Besarnya porsi laporan digital memperlihatkan tekanan baru terhadap perlindungan konsumen. Scam, pinjol ilegal, iklan menyesatkan, serta barang palsu menjadi risiko yang dinilai belum sepenuhnya dijangkau Undang-Undang Nomor 8 Tahun 1999 tentang Perlindungan Konsumen.
| Jenis Laporan | Jumlah | Proporsi |
|---|---|---|
| Transaksi daring | 35.820 | 94,73% |
| Transaksi luring | 1.993 | Sisa total laporan |
Revisi Masih Berada di Tahap Perancangan
Rencana pembaruan undang-undang perlindungan konsumen merupakan inisiatif DPR RI. Draf revisi saat ini masih berada dalam tahap perancangan di Badan Legislasi DPR.
Direktur Jenderal Perlindungan Konsumen dan Tertib Niaga Kemendag, Moga Simatupang, menyatakan pemerintah siap membahas rancangan itu apabila mendapat ajakan dari DPR. Hingga 28 Juli 2026, ia menyebut belum ada pembaruan mengenai kelanjutan draf dari Badan Legislasi DPR.
Kebutuhan perubahan aturan tidak hanya terkait transaksi elektronik. Moga mengatakan materi perlindungan terus berkembang, termasuk kebutuhan perlindungan bagi kelompok difabel dan orang tua.
Perdagangan digital membuka ruang keluhan yang lebih beragam daripada sekadar kegagalan pengiriman atau barang yang berbeda dari pesanan. Kemendag juga menaruh perhatian pada peredaran produk ilegal dan palsu yang tidak memenuhi standar.

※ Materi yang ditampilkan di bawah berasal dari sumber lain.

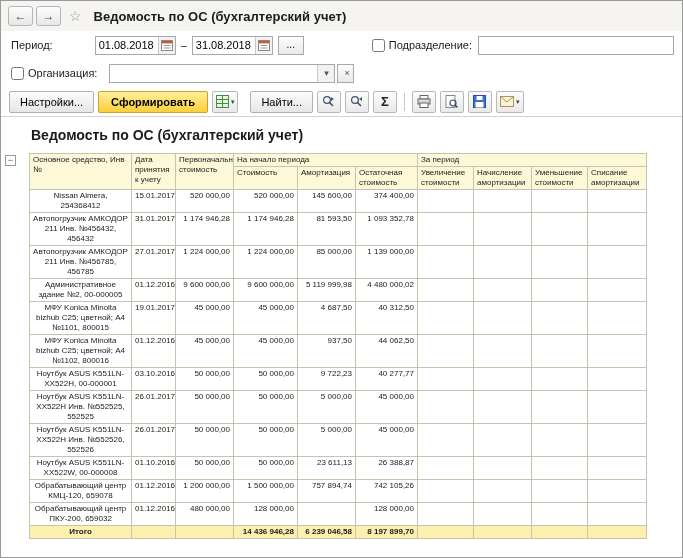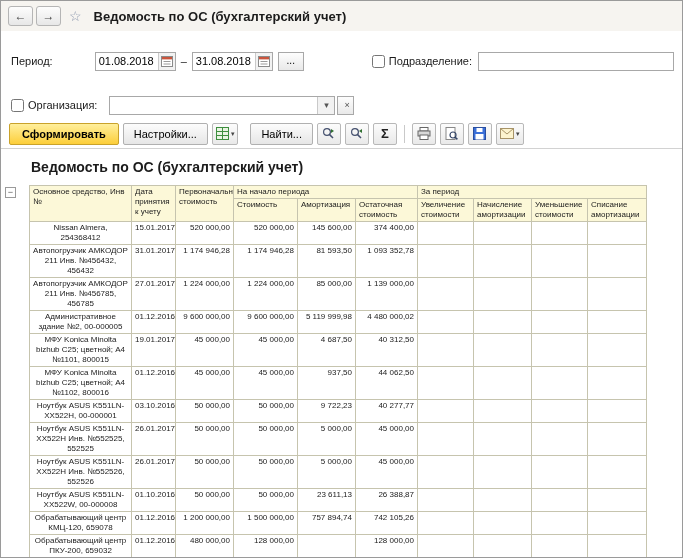--- a/index.html
+++ b/index.html
@@ -8,21 +8,21 @@
     font-family:"Liberation Sans",sans-serif;color:#1b1b1b;position:relative;overflow:hidden;}
 
   
   .titlebar{height:30px;display:flex;align-items:center;gap:3px;padding:0 7px;background:#f6f4f0;}
   .navbtn{width:25px;height:20px;border:1px solid #b5b5b5;background:linear-gradient(#fdfdfd,#e7e7e7);
     border-radius:3px;font-size:12px;line-height:17px;text-align:center;color:#444;cursor:pointer;padding:0;}
   .star{font-size:14px;color:#8d99ae;margin:0 5px;cursor:pointer;}
   .wtitle{font-size:13px;font-weight:bold;margin-left:4px;}
 
   
-  .frow{height:28px;display:flex;align-items:center;padding:0 8px;font-size:11px;margin-top:16px;}
+  .frow{height:28px;display:flex;align-items:center;padding:0 8px;font-size:11px;}
   .lbl{margin-right:6px;}
   .field{display:flex;align-items:stretch;height:19px;border:1px solid #a8a8a8;background:#fff;}
   .field input{border:0;outline:0;font:11px "Liberation Sans",sans-serif;padding:8px 3px;width:62px;}
   .sidebtn{width:17px;border-left:1px solid #c9c9c9;background:#f2f2f2;display:flex;align-items:center;
     justify-content:center;cursor:pointer;font-size:9px;color:#555;}
   .dash{margin:0 5px;}
   .morebtn{width:26px;height:19px;margin-left:5px;border:1px solid #a8a8a8;background:linear-gradient(#fdfdfd,#e9e9e9);
     font-size:10px;line-height:10px;cursor:pointer;}
   .spacer{flex:1;}
   .chk{width:13px;height:13px;margin:0 4px 0 0;}
@@ -108,22 +108,22 @@
     <input type="checkbox" class="chk" style="margin-left: 2px;">
     <span class="lbl">Организация:</span>
     <span class="combo" style="margin-left:6px;">
       <input value="" style="">
       <span class="sidebtn">▾</span>
     </span>
     <button class="clearbtn">×</button>
   </div>
 
   <div class="toolbar">
+    <button class="btn">Настройки...</button>
     <button class="btn yellow">Сформировать</button>
-    <button class="btn">Настройки...</button>
     <span class="iconbtn">
       <svg width="13" height="13" viewBox="0 0 13 13">
           <rect x="0.5" y="0.5" width="12" height="12" fill="#eaf5e4" stroke="#3f8f3f"></rect>
           <line x1="0.5" y1="4.5" x2="12.5" y2="4.5" stroke="#3f8f3f"></line>
           <line x1="0.5" y1="8.5" x2="12.5" y2="8.5" stroke="#3f8f3f"></line>
           <line x1="6.5" y1="0.5" x2="6.5" y2="12.5" stroke="#3f8f3f"></line>
         </svg>
       <span class="ddarrow">▾</span>
     </span>
     <button class="btn" style="margin-left:8px;">Найти...</button>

Penggunaan pola manipulatif atau dark patterns turut menjadi perhatian. Pola tersebut berpotensi merugikan pengguna ketika mengambil keputusan dalam layanan dan transaksi digital.

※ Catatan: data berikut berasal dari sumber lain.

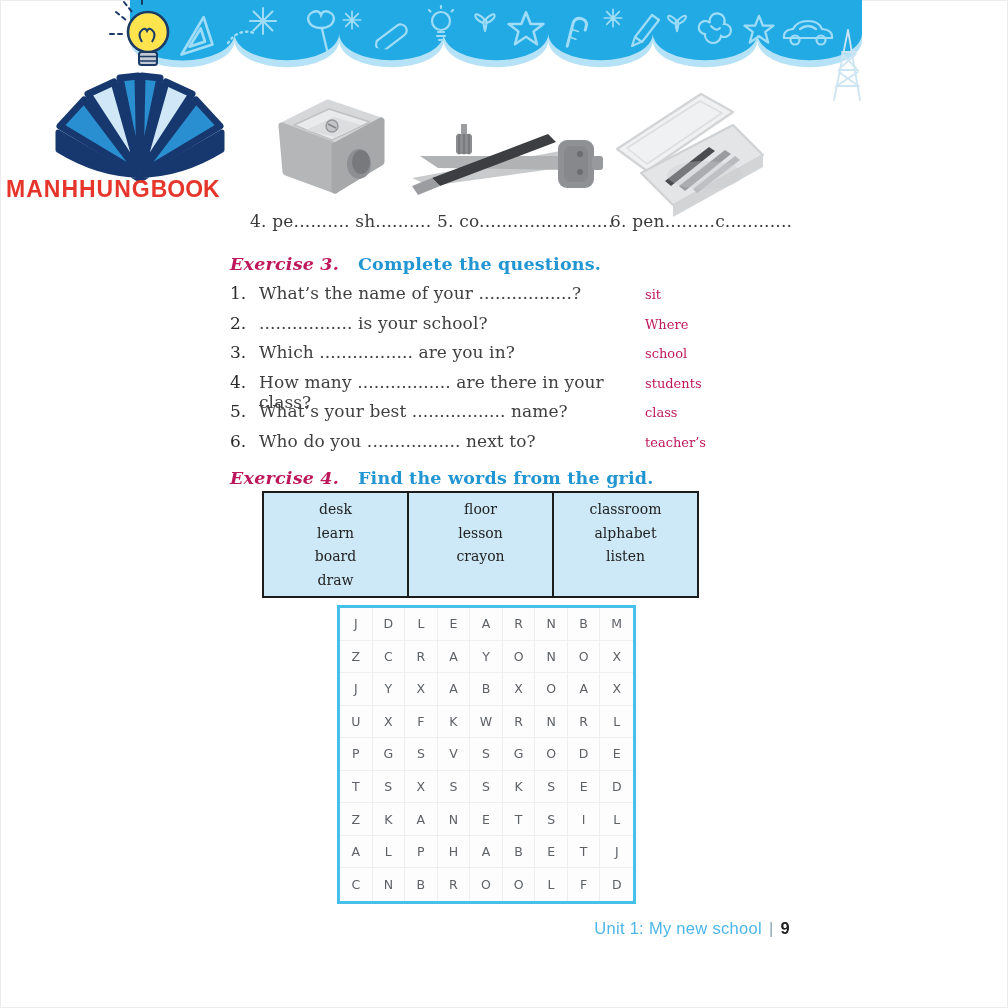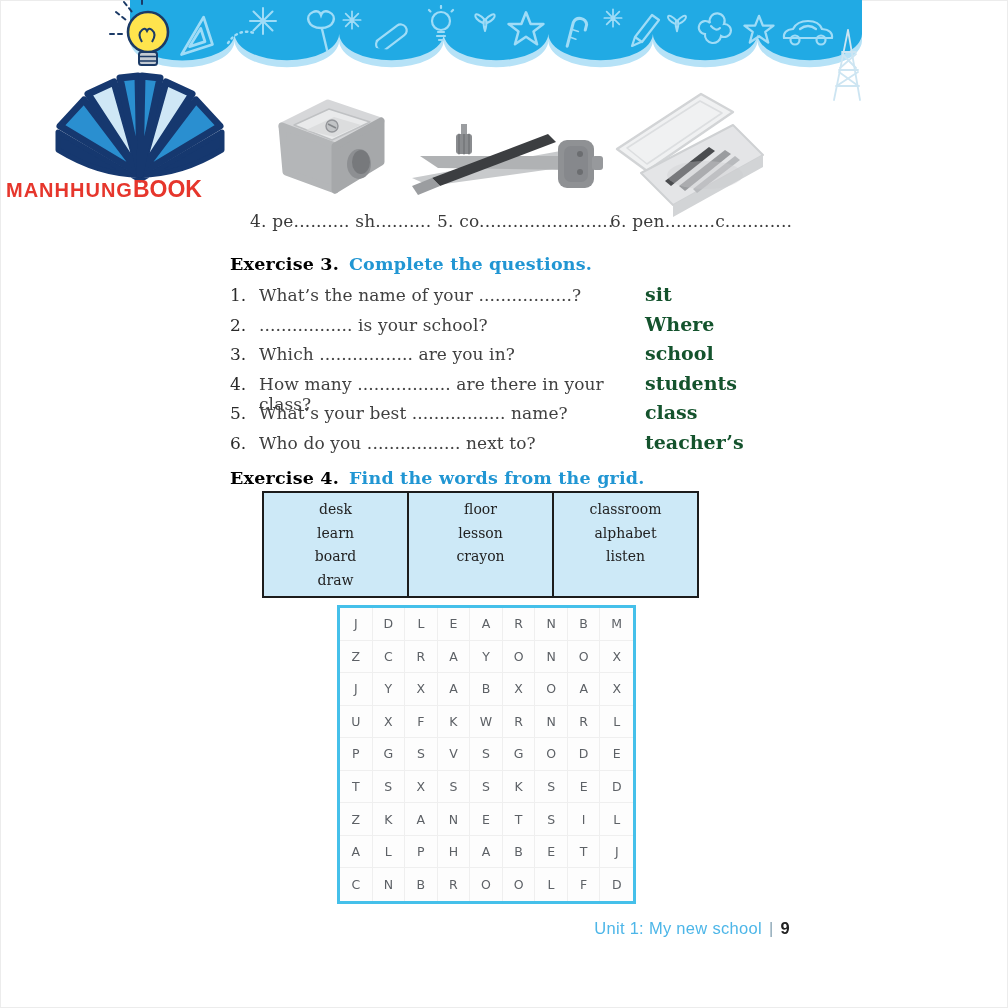--- a/index.html
+++ b/index.html
@@ -10,40 +10,40 @@
   .banner{position:absolute;left:130px;top:0;width:733px;height:110px;pointer-events:none;}
   .banner svg.wave{position:absolute;left:0;top:0;}
   .doodle{position:absolute;}
   .doodle svg{display:block;}
 
   
   .logo-bulb{position:absolute;left:96px;top:0px;z-index:5;}
   .logo-book{position:absolute;left:34px;top:50px;z-index:4;}
   .brand{position:absolute;left:6px;top:176px;z-index:5;white-space:nowrap;
          font-family:"Liberation Sans",sans-serif;color:#e6362c;}
-  .brand .light{font-size:20px;font-weight:600;letter-spacing:1px;}
+  .brand .light{font-size:23px;font-weight:600;letter-spacing:1px;}
   .brand .bold{font-size:23px;font-weight:800;letter-spacing:0px;}
 
   
   .pic{position:absolute;}
 
   
   .pic-label{position:absolute;top:211px;font-size:17px;color:#3a3a3a;letter-spacing:.2px;}
 
   
   .ex-head{position:absolute;font-size:17.5px;font-weight:bold;letter-spacing:.2px;}
-  .ex-head .pfx{color:#000000;margin-right:10px;}
+  .ex-head .pfx{color:#be185d;margin-right:19px;font-style:italic;}
   .ex-head .txt{color:#2196d3;}
 
   
   #questions{position:absolute;left:230px;top:283px;width:600px;}
   .q-row{display:grid;grid-template-columns:29px 386px auto;height:29.6px;align-items:baseline;}
   .q-num{font-size:17px;color:#2b2b2b;}
   .q-text{font-size:17px;color:#404040;letter-spacing:.1px;}
-  .q-ans{font-size:19px;font-weight:bold;color:#14532d;}
+  .q-ans{font-size:13px;font-weight:normal;color:#be185d;}
 
   
   #word-table{position:absolute;left:262px;top:491px;width:437px;height:107px;
               display:flex;background:#cde9f7;border:2px solid #1c1c1c;box-sizing:border-box;}
   .wt-cell{flex:1;text-align:center;padding-top:5px;font-size:14px;line-height:23.5px;color:#222;}
   .wt-cell + .wt-cell{border-left:2.5px solid #1c1c1c;}
 
   
   #letter-grid{position:absolute;left:337px;top:605px;width:299px;height:299px;
                border:3px solid #45c0ea;box-sizing:border-box;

Norma Lama Dianggap Sulit Diterapkan
Menteri Perdagangan Budi Santoso menilai UUPK perlu diperbarui dengan menerbitkan undang-undang baru. Aturan yang telah berlaku hampir 27 tahun itu disebut memiliki kelemahan dalam tata bahasa, sistematika, penyelesaian sengketa, kelembagaan, dan pelaksanaan.
Dalam keterangan resmi saat rapat kerja dengan Komisi III DPR RI pada April 2026, Budi mengatakan sejumlah norma sudah sulit diterapkan. Ia juga menilai sebagian ketentuan tidak lagi sesuai dengan perkembangan perdagangan melalui sistem elektronik.
“Keberadaan UUPK selama hampir 27 tahun masih memiliki kelemahan, di antaranya dari sisi tata Bahasa, sistematika, penyelesaian sengketa, kelembagaan, dan pelaksanaan,” kata Budi Santoso. Pernyataan itu menegaskan dorongan agar perlindungan konsumen mengikuti perubahan pola perdagangan.
Keluhan Terbesar Datang dari Sektor Tertentu
Sektor pakaian dan alat rumah tangga menjadi kelompok yang paling banyak diadukan. Jumlah laporannya mencapai 14.737 atau 51,1% dari keseluruhan pengaduan pada kategori sektor lain-lain.
Di sisi lain, Indeks Keberdayaan Konsumen Nasional mencatat peningkatan pada 2025. Nilainya naik dari 60,11 pada 2024 menjadi 63,44, meski posisi konsumen Indonesia masih masuk kategori kritis.
| Tahun | Indeks Keberdayaan Konsumen Nasional | Kategori |
|---|---|---|
| 2024 | 60,11 | – |
| 2025 | 63,44 | Kritis |
Peningkatan indeks menunjukkan kesadaran konsumen terus bertumbuh. Namun, dominasi pengaduan transaksi daring menunjukkan pembaruan aturan tetap diperlukan untuk menghadapi risiko digital yang berkembang cepat.